[PROBLEM TO WORK ON] Some lines in the entries contain the word "imbottito". Copy all of them.

[EXCERPTED DATA]
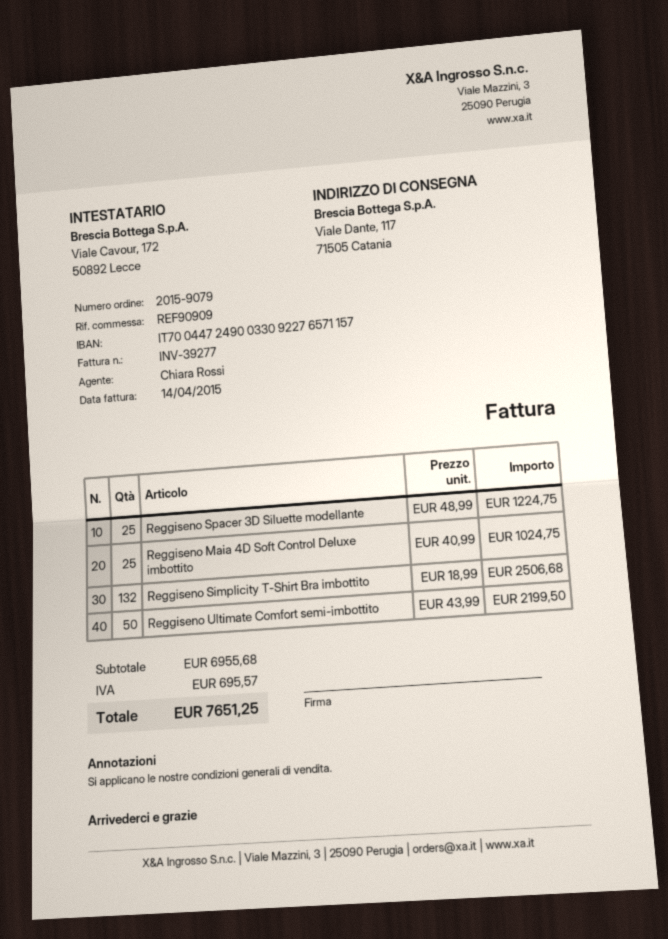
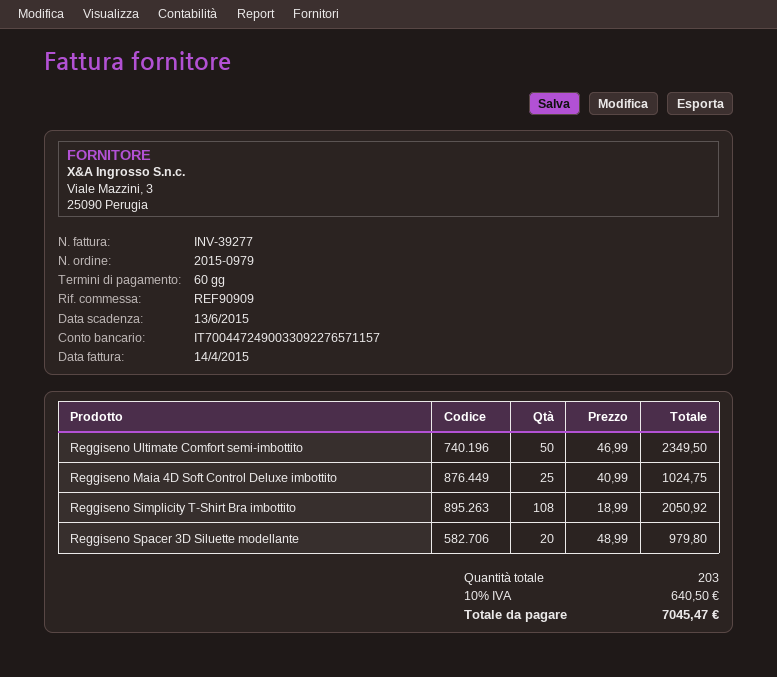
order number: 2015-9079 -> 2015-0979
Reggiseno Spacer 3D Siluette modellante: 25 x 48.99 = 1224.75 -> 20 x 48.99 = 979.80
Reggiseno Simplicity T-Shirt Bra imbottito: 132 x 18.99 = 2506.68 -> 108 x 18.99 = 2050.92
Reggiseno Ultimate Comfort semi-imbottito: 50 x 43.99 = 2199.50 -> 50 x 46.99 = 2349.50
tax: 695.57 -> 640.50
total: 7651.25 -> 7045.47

==

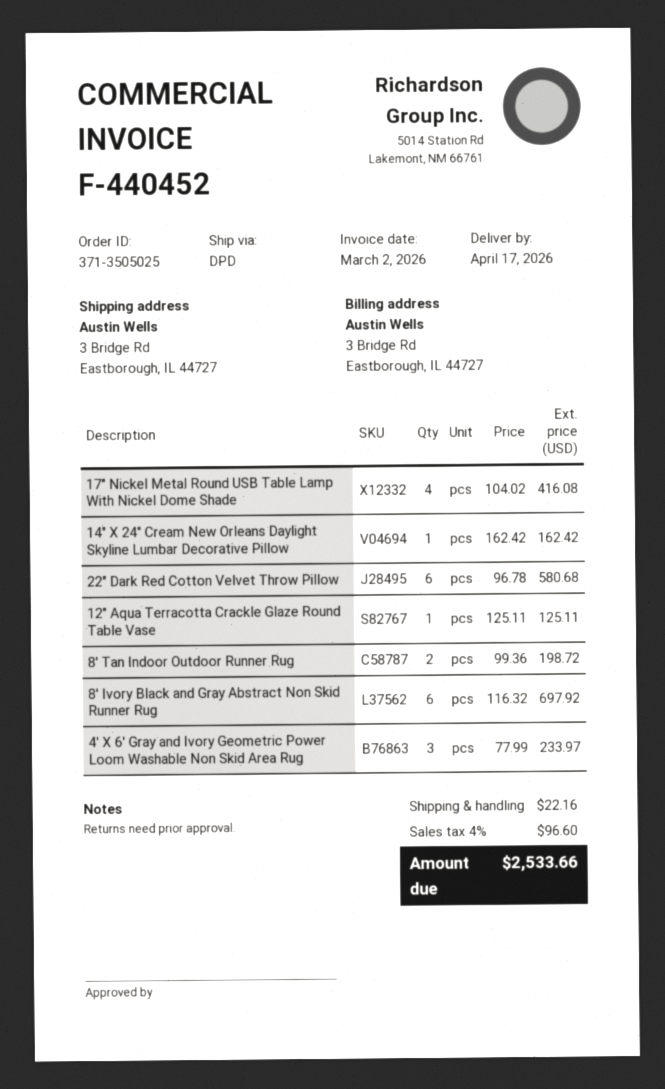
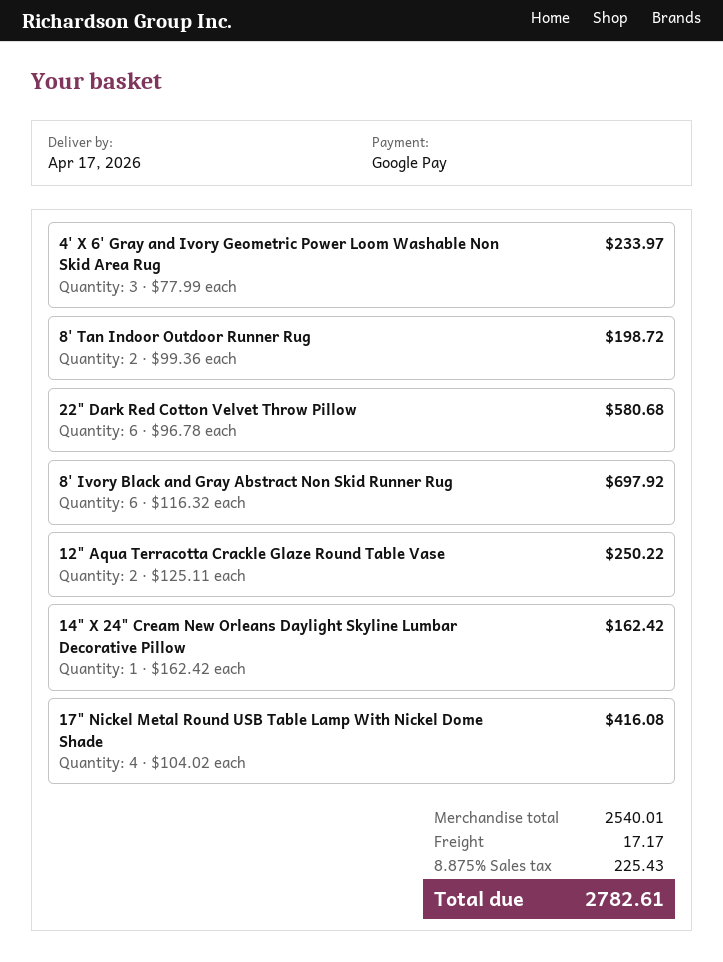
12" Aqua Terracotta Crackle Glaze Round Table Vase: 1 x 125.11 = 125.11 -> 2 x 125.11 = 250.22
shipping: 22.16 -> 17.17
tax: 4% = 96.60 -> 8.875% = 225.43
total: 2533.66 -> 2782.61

...

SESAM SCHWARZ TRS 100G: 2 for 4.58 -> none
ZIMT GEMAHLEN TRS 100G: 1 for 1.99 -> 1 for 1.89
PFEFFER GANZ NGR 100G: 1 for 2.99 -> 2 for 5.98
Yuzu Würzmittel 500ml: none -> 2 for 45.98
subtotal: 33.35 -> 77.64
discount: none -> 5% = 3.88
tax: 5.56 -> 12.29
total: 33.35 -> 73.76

[FINISHED TASK]
Reggiseno Simplicity T-Shirt Bra imbottito: 132 x 18.99 = 2506.68 -> 108 x 18.99 = 2050.92
Reggiseno Ultimate Comfort semi-imbottito: 50 x 43.99 = 2199.50 -> 50 x 46.99 = 2349.50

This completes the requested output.